A/B tests: Moving Fast vs Being Sure
Marton Trencseni - Mon 01 July 2019 - ab-testing
The basic flow of an A/B test (in a frequentist setting) is roughly:
- formulate a hypothesis ("sending additional notifications will cause people to be available for deliveries")
- select a target metric ("Delivery Performance = Deliveries/Dispatches") and specify the base value ("75%")
- estimate the lift on the target metric ("1%")
- use an off-the-shelf A/B testing tool to figure out how many N samples you will need, given the base metric value and expected lift
At this point, in the A/B testing tool, there are 2 magic parameters that the Data Scientist has to set for the Chi-squared test:
- α: also called sensitivity, the probability that, if the experiment goes off, the effect is actually not there (False Positive Rate, FPR)
- 1-β: also called power, the probability that, if the effect is there, the experiment will go off (True Positive Rate, TPR)
Most tools will default α=0.05 and 1-β=0.8, which is a sensible default. With these, the A/B testing tool will tell the Data Scientist how many N samples she needs to collect per variant (control and test) to be able to detect the given lift (1%) from the base value (75%), with the specified statistics (FPR, TPR).
By pushing down the FPR, we can increase our confidence in our results. More power will enable us to catch more working experiments. But there is no free lunch, we will need to collect more N samples for this. So what is a good trade-off here? Almost all tools default to the values above, but there is nothing special about them.
The reason I started thinking about this is that in a startup setting, when there are low volumes [for the subset we're testing, eg. a specific city for a delivery company], it takes a lot of days to collect the N samples, which slows down the product development velocity. This is essentially a management concern: if A/B testing is seen by management to be a burden that slows things down, then it won't happen, which is a net loss. Often I feel that it's probably fine to run at α=0.1 or even α=0.2, or, in other words, to accept higher p-values as statistically significant; being wrong 20% of the time is not too terrible in a startup setting when no lives are at stake (ie. we're not experimenting with new drugs).

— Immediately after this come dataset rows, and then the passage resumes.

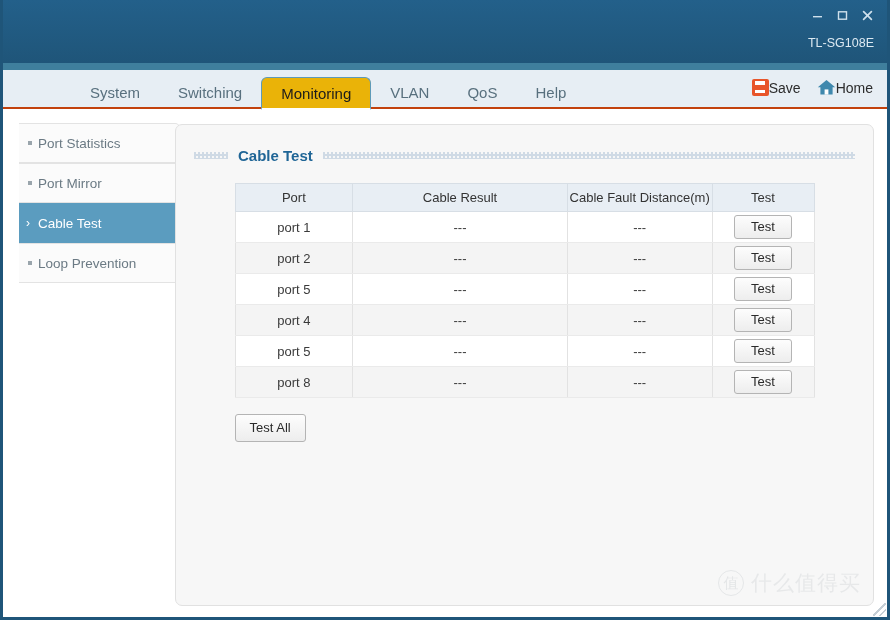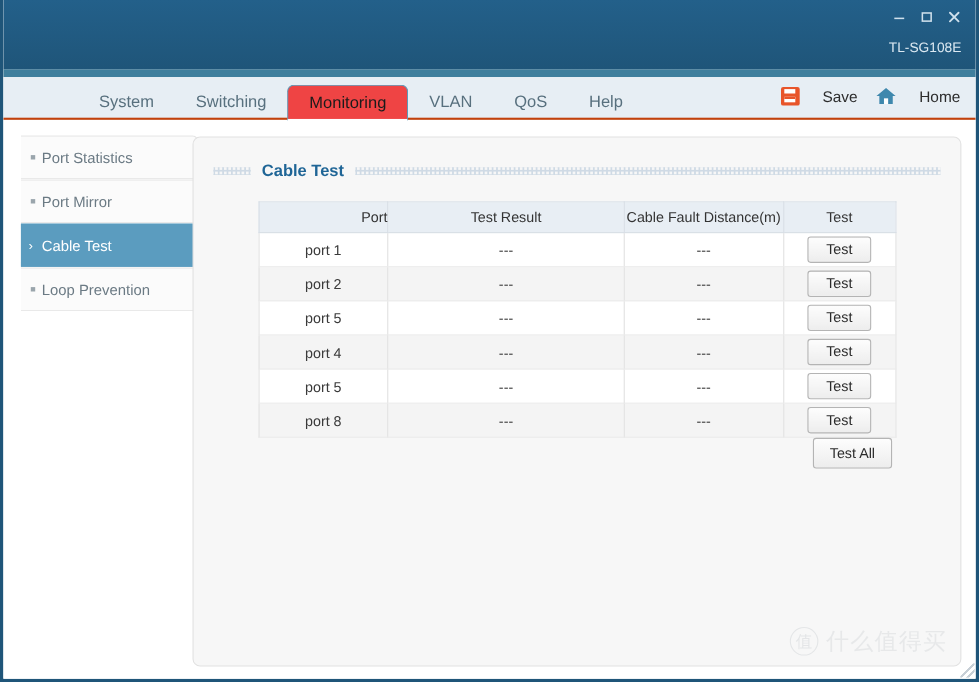--- a/index.html
+++ b/index.html
@@ -117,7 +117,7 @@
   }
 
   .tab.active {
-    background: #ef4444;
+    background: #eab308;
     color: #1b1b1b;
     border: 1px solid #5e9ab8;
     border-bottom: 2px solid #ffffff;

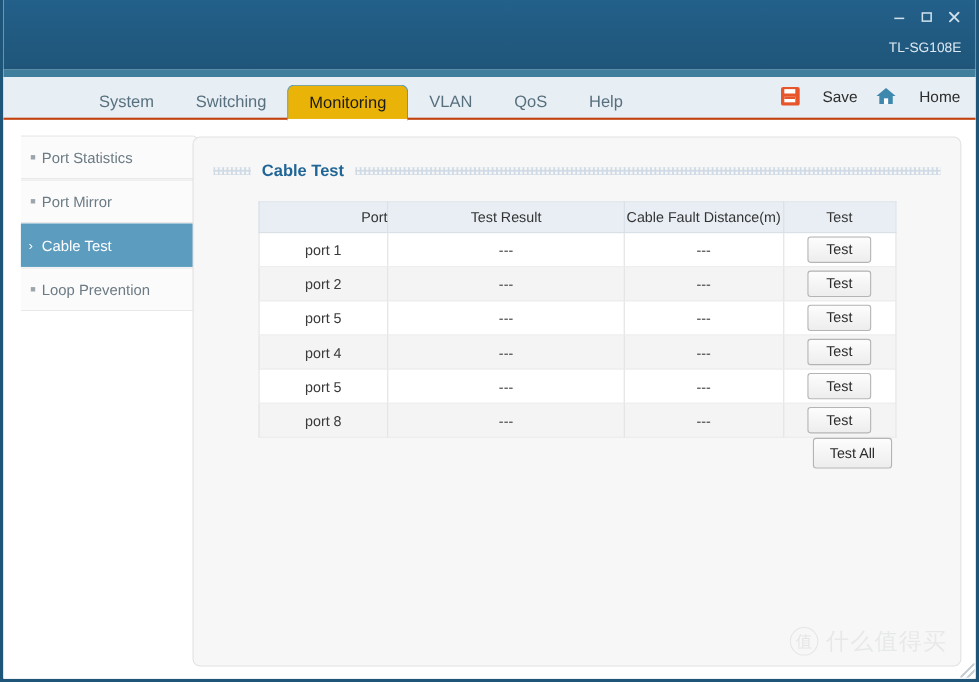--- a/index.html
+++ b/index.html
@@ -141,7 +141,7 @@
   .tool {
     display: flex;
     align-items: center;
-    gap: 21px;
+    gap: 0;
     cursor: pointer;
   }
 

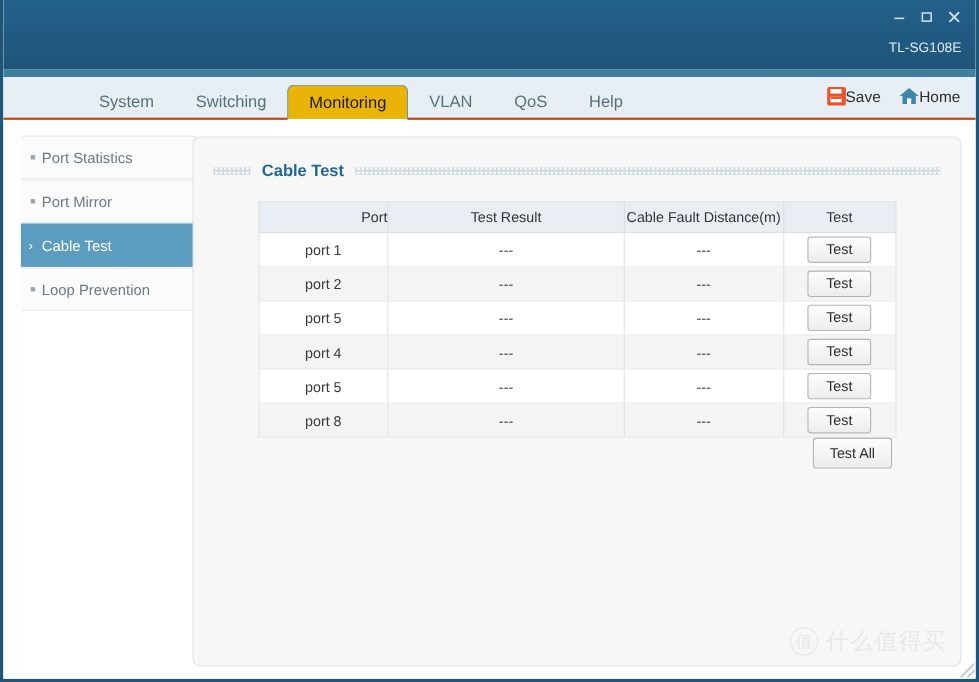--- a/index.html
+++ b/index.html
@@ -306,7 +306,7 @@
   table.cable tr:nth-child(even) td { background: #f4f4f4; }
   table.cable tr:nth-child(odd) td { background: #ffffff; }
 
-  .col-port   { width: 118px; text-align: right; }
+  .col-port   { width: 118px; }
   .col-result { width: 215px; }
   .col-dist   { width: 145px; }
   .col-test   { width: 102px; }

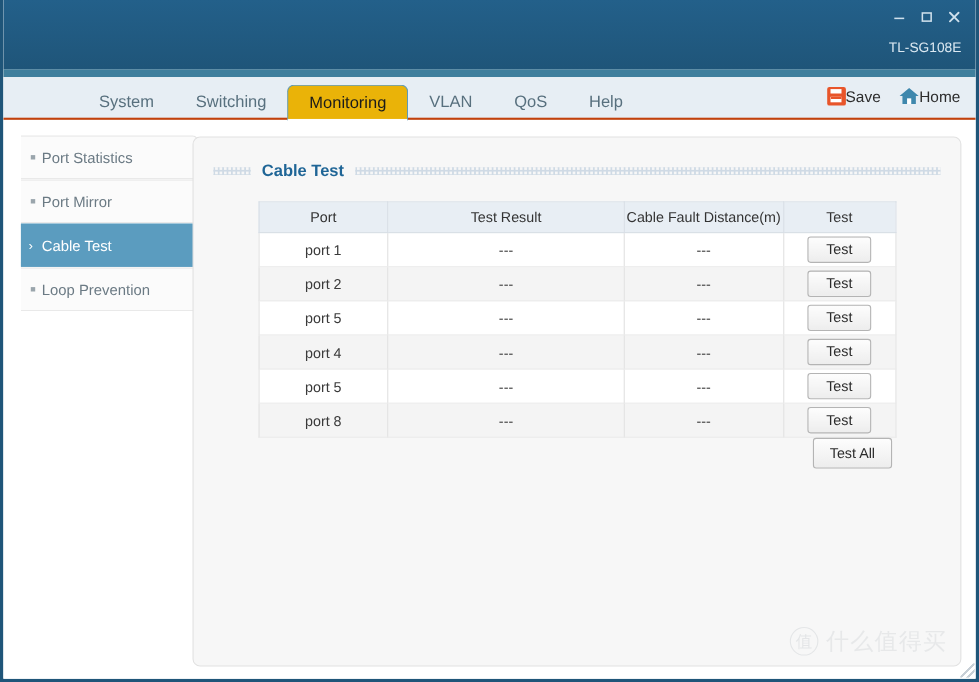--- a/index.html
+++ b/index.html
@@ -472,7 +472,7 @@
           <thead>
             <tr>
               <th class="col-port">Port</th>
-              <th class="col-result">Test Result</th>
+              <th class="col-result">Cable Result</th>
               <th class="col-dist">Cable Fault Distance(m)</th>
               <th class="col-test">Test</th>
             </tr>

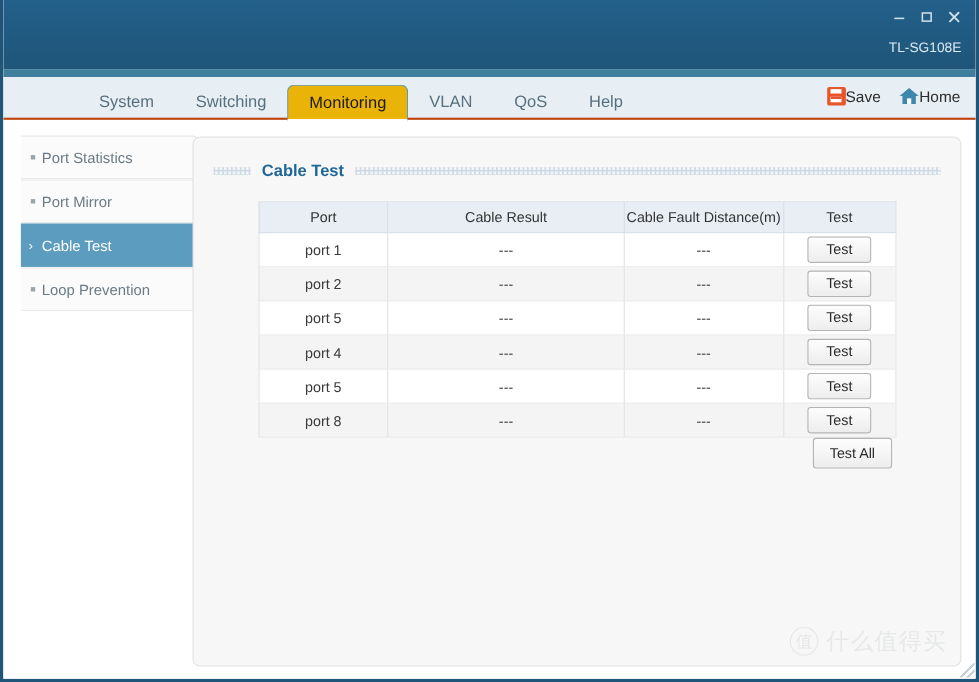--- a/index.html
+++ b/index.html
@@ -328,9 +328,8 @@
 
   .btn-all-row {
     width: 580px;
-    margin: 0 auto 0 auto;
-    display: flex;
-    justify-content: flex-end;
+    margin: 16px auto 0 auto;
+    display: flex;
     padding-right: 4px;
   }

So let's try to quantify this with a toy model:
- We continue with the assumptions above: base metric = 75%, expected lift = +1%.
- Let's look at three different scenarios, α=0.05, α=0.10 and α=0.20.

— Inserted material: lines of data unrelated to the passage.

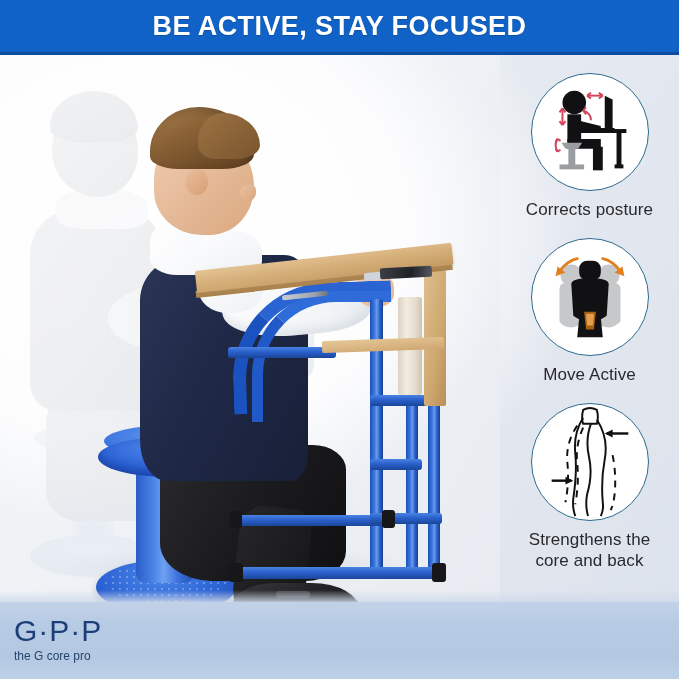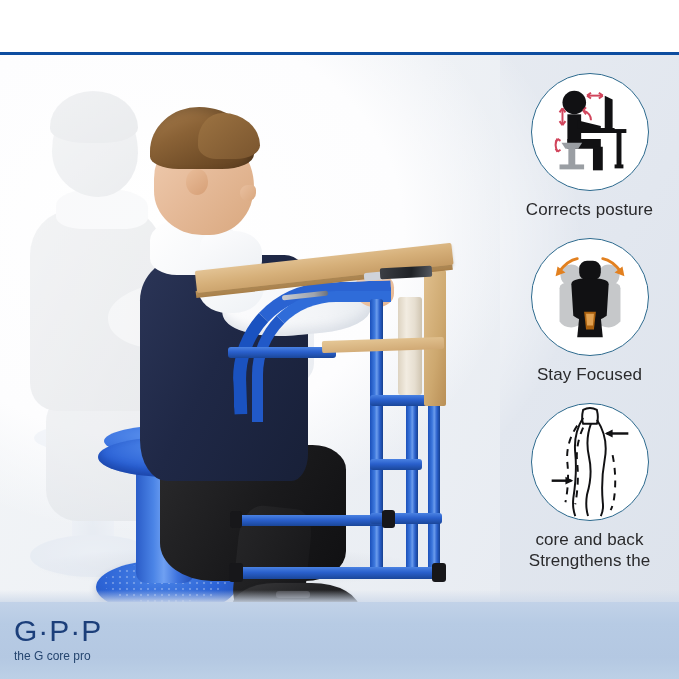--- a/index.html
+++ b/index.html
@@ -460,6 +460,9 @@
 
 <div id="stage">
 
+  <div class="header">
+    <div class="header-title">BE ACTIVE, STAY FOCUSED</div>
+  </div>
   <div class="header-rule"></div>
 
   <div class="main">

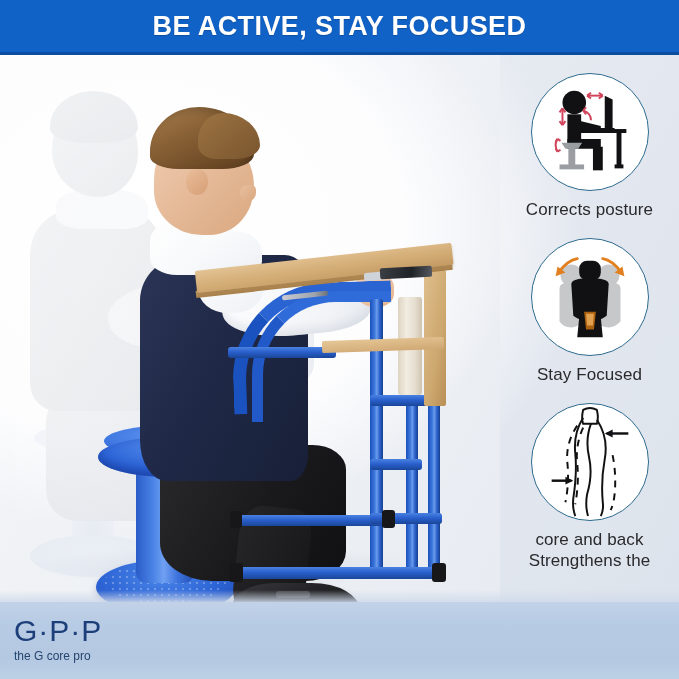--- a/index.html
+++ b/index.html
@@ -616,7 +616,7 @@
             <path d="M92 28 L94 38 L84 34 Z" fill="#e2801f"></path>
           </svg>
         </div>
-        <div class="feature-label">Stay Focused</div>
+        <div class="feature-label">Move Active</div>
       </div>
 
       <div class="feature f3">

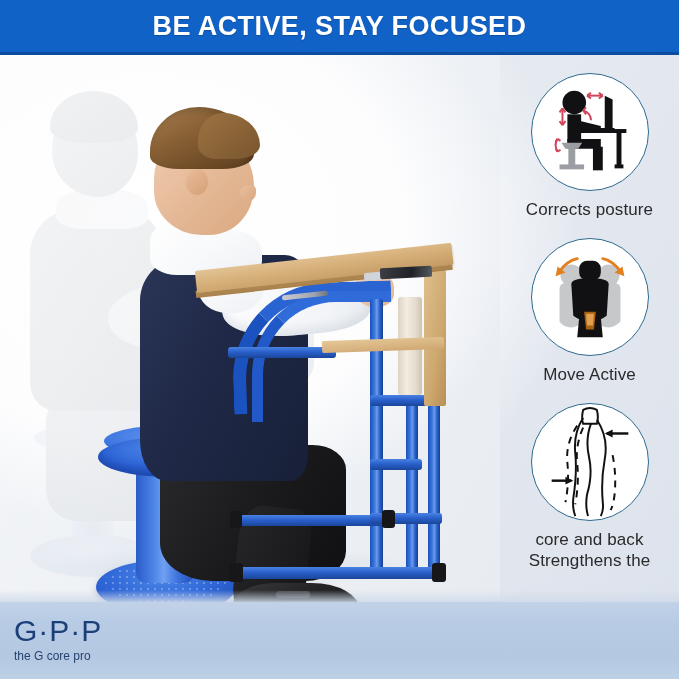--- a/index.html
+++ b/index.html
@@ -646,8 +646,8 @@
           </svg>
         </div>
         <div class="feature-label">
+          <div>Strengthens the</div>
           <div>core and back</div>
-          <div>Strengthens the</div>
         </div>
       </div>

- We use Evan Miller's A/B testing sample size tool to read off the N samples required.
- At higher α, we need less N, so we can run more experiments, that's the point (but we will get more false positives, FPs).
- We continuosly run experiments for 365 days.
- Let's assume that 1 in 4 experiments actually yield a hit, which results in the desired +1% lift.
- Let's estimate the $ value of a hit at $100,000 (we realize this on true positives, TPs),
-
Let's estimate the cost of a rollout at $25,000 (we incur this cost on both TP and FP hits).
-
This is what the three scenarios look like, annualized for easy readability, the spreadsheet is here:
In this base scenario, with these parameters, running at high α is better. It yields more experiments, because we need less sample size, so we will find more hits, and even though we incur more false positives, it's still worth it. As we increase the cost of the rollout, this benefit goes away, as the cost of rolling out the FPs eats up the value generated by the TPs. Having said that, I think this scenario applies in many startups: moving fast over being sure is worth it.
Let's add one parameter to the toy model. Suppose there is a cost to running an experiment, $10,000/experiment. This essentially means that there is a cost to "moving fast" (new parameters highlighted in blue):
In this scenario, α=0.05 is the better choice. When we move fast at higher αs, we lose more on running and rolling out our FPs than we gain by finding more TPs.
Let's try another one, where we add a loss, ie. 50% of our false positives actually make things worse, and in this case we incur a loss of $50,000 (new parameters highlighted in blue):
In this case, α=0.10 is the better choice, but it's pretty close.
Let's combine the two, and have both cost and loss:
In this scenario, we're better off being sure and running at α=0.05, running at α=0.20 would actually cause the startup to lose money (not to mention the salary of the Data Scientist!).
As these simple toy models show, it does make sense to increase α, the accepted false positive rate, in some situations. For example, at my current company the base case is the closest to reality, except the value of a hit is even higher and the rollout cost is even lower (and the likelihood of a loss on a FP is low, sending more notifications is unlikely to yield less likely availability for delivery when our driver shows up).
Having said that, there are valid counter-arguments to running at high α (accepting higher p-values):
- less certainty (higher FPR) could diminish the organizational belief in experimental results and A/B testing
- can a startup come up with enough experiments to justify a higher α?
- can a startup roll out all those (TP and FP) hits, is the velocity of the Product and Engineering team high enough?
Fortunately, building a spreadsheet like this takes less than an hour, so everybody can make up their own mind, weigh the pros and cons of statistical and management aspects, and find a trade-off in (α, β) parameter space which works for them!